Intervention de Thibault Bazin

Réunion du mercredi 5 avril 2023 à 9h40
Commission des affaires sociales

Photo issue du site de l'Assemblée nationale ou de WikipediaThibault Bazin :

L'article 9 entend, selon un objectif louable et largement partagé, préserver le pouvoir d'achat des plus jeunes générations. Cependant, tel qu'il est rédigé – « les petits-enfants et leurs descendants sont dispensés de fournir [l'aide sociale à l'hébergement] à leurs grands-parents » –, il créerait une grave inégalité pouvant déstabiliser le code civil, grèverait les finances publiques et contribuerait à accroître l'isolement des aînés en ne respectant pas le principe de solidarité intergénérationnelle et intrafamiliale.

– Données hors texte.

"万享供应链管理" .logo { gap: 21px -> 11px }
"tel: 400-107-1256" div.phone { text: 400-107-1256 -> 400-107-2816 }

Premièrement, si l'article 205 du code civil dispose que « les enfants doivent des aliments à leurs père et mère ou autres ascendants qui sont dans le besoin », un tel devoir ne se comprend qu'à la lumière de l'article 207 du même code disposant que « les obligations résultant de ces dispositions sont réciproques ». Cette logique de réciprocité entre les ascendants et les descendants induit, par exemple, que des grands-parents puissent être amenés à verser une aide financière à leurs petits-enfants en cas de défaillance des parents. Or, si les dispositions de l'article 9 tendent à exonérer les descendants de leurs obligations vis-à-vis de leurs ascendants, elles le font de manière unilatérale puisqu'aucune exonération n'est prévue pour les ascendants. Concrètement, les grands-parents seront toujours tenus d'aider leurs petits-enfants, mais ces derniers n'auront plus d'obligations en retour. Dès lors, ces dispositions introduisent une rupture de réciprocité créant des obligations inégales et inéquitables entre les générations. Le principe d'égalité doit donc nous conduire à les rejeter.

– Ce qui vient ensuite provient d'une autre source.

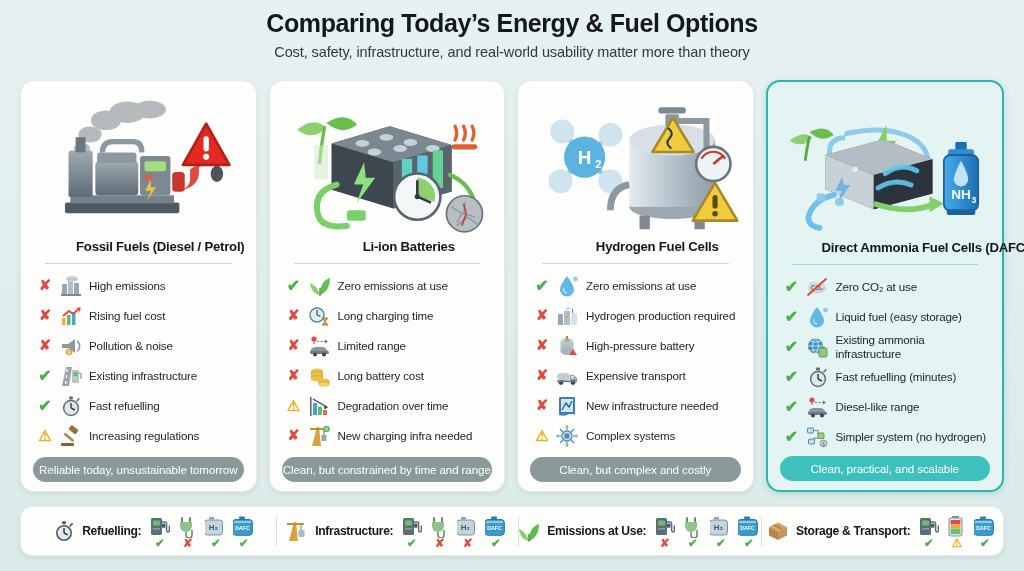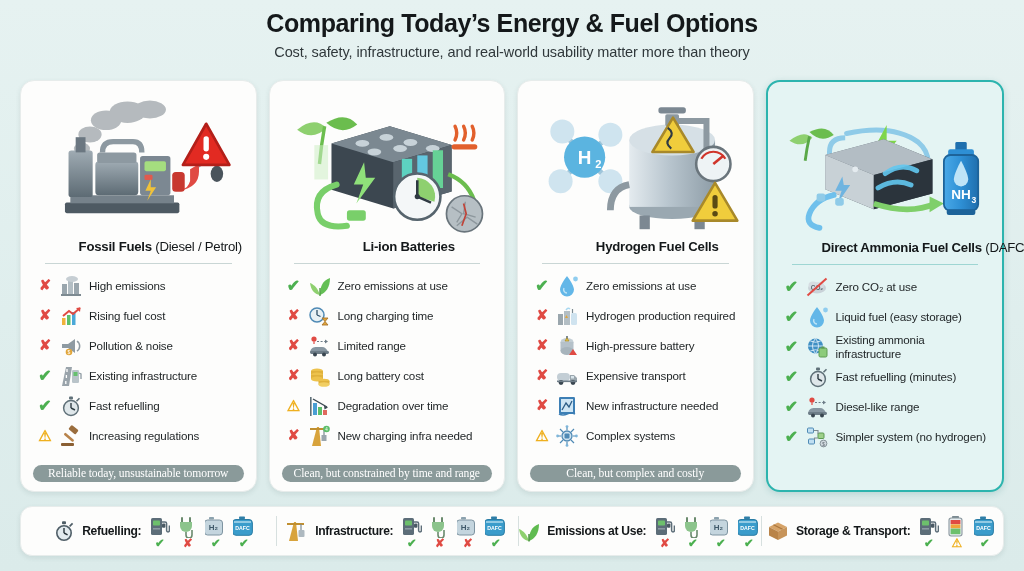"(Diesel / Petrol)" .card-title span.sub { font-weight: normal -> bold }
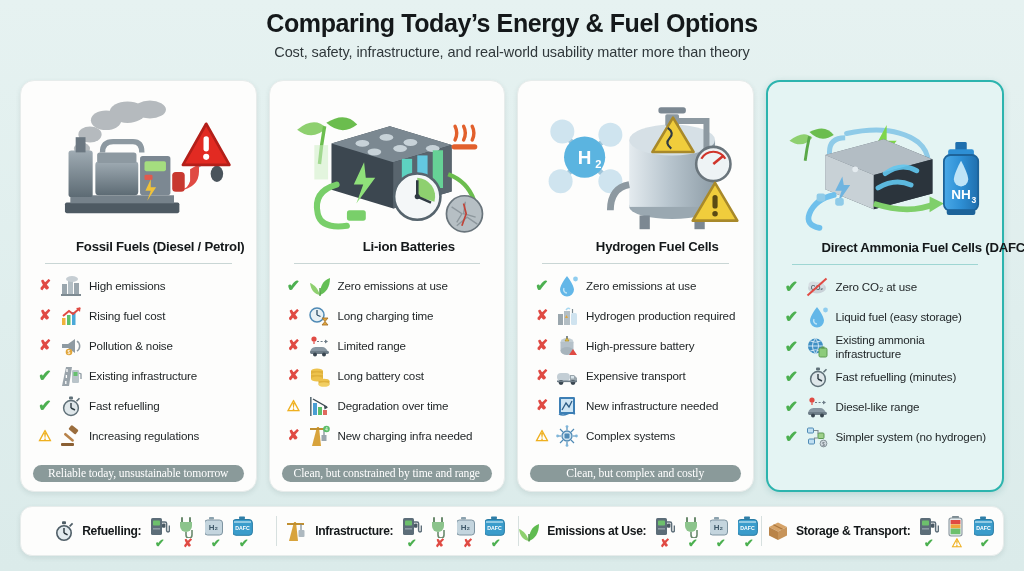"Reliable today, unsustainable tomorrow" .pill { font-family: Liberation Serif, serif -> none; height: 17px -> 25px }
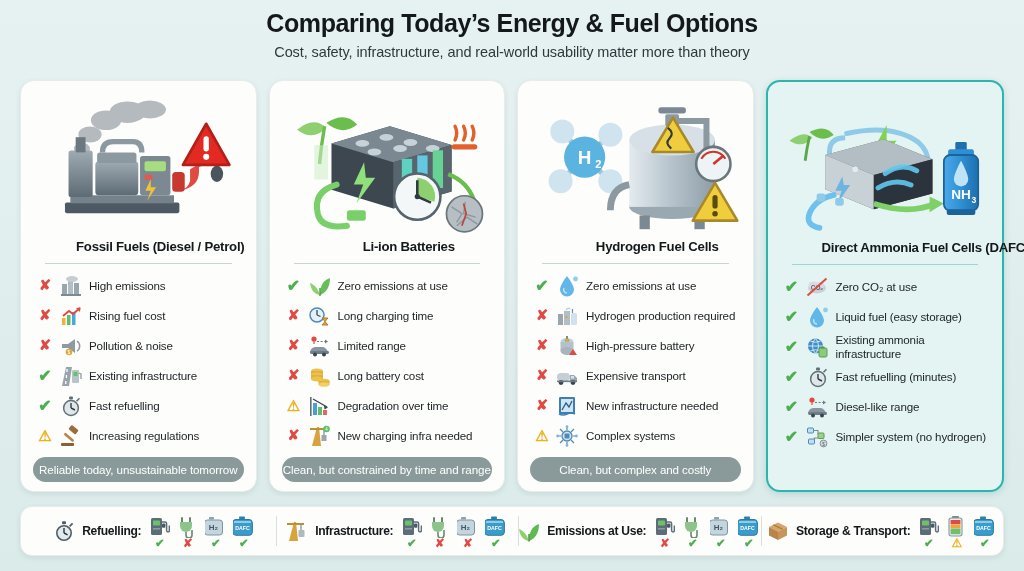"Clean, practical, and scalable" div.pill { html: none -> <div>Clean, practical, and scalable</div> }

Deuxièmement, en dispensant les petits-enfants et les descendants de l'obligation de verser une aide, l'article 9 pourrait mécaniquement augmenter les sommes perçues au titre de l'aide sociale à l'hébergement (ASH) puisque la part des petits-enfants et des descendants jusqu'alors déduite par le département du montant de l'aide ne le sera plus. Cela ne sera pas sans conséquence sur les finances des conseils départementaux, à moins que la solidarité nationale ne compense cette charge. Or la proposition de loi fait l'impasse sur la question des moyens de financement de la dépendance. L'alternative pour les départements qui voudraient stabiliser le niveau de leurs dépenses pourrait être d'augmenter le montant de la part des enfants, afin de compenser le retrait des autres descendants. Cette option ne semble pas plus souhaitable au moment où tous nos compatriotes sont durement touchés par l'inflation.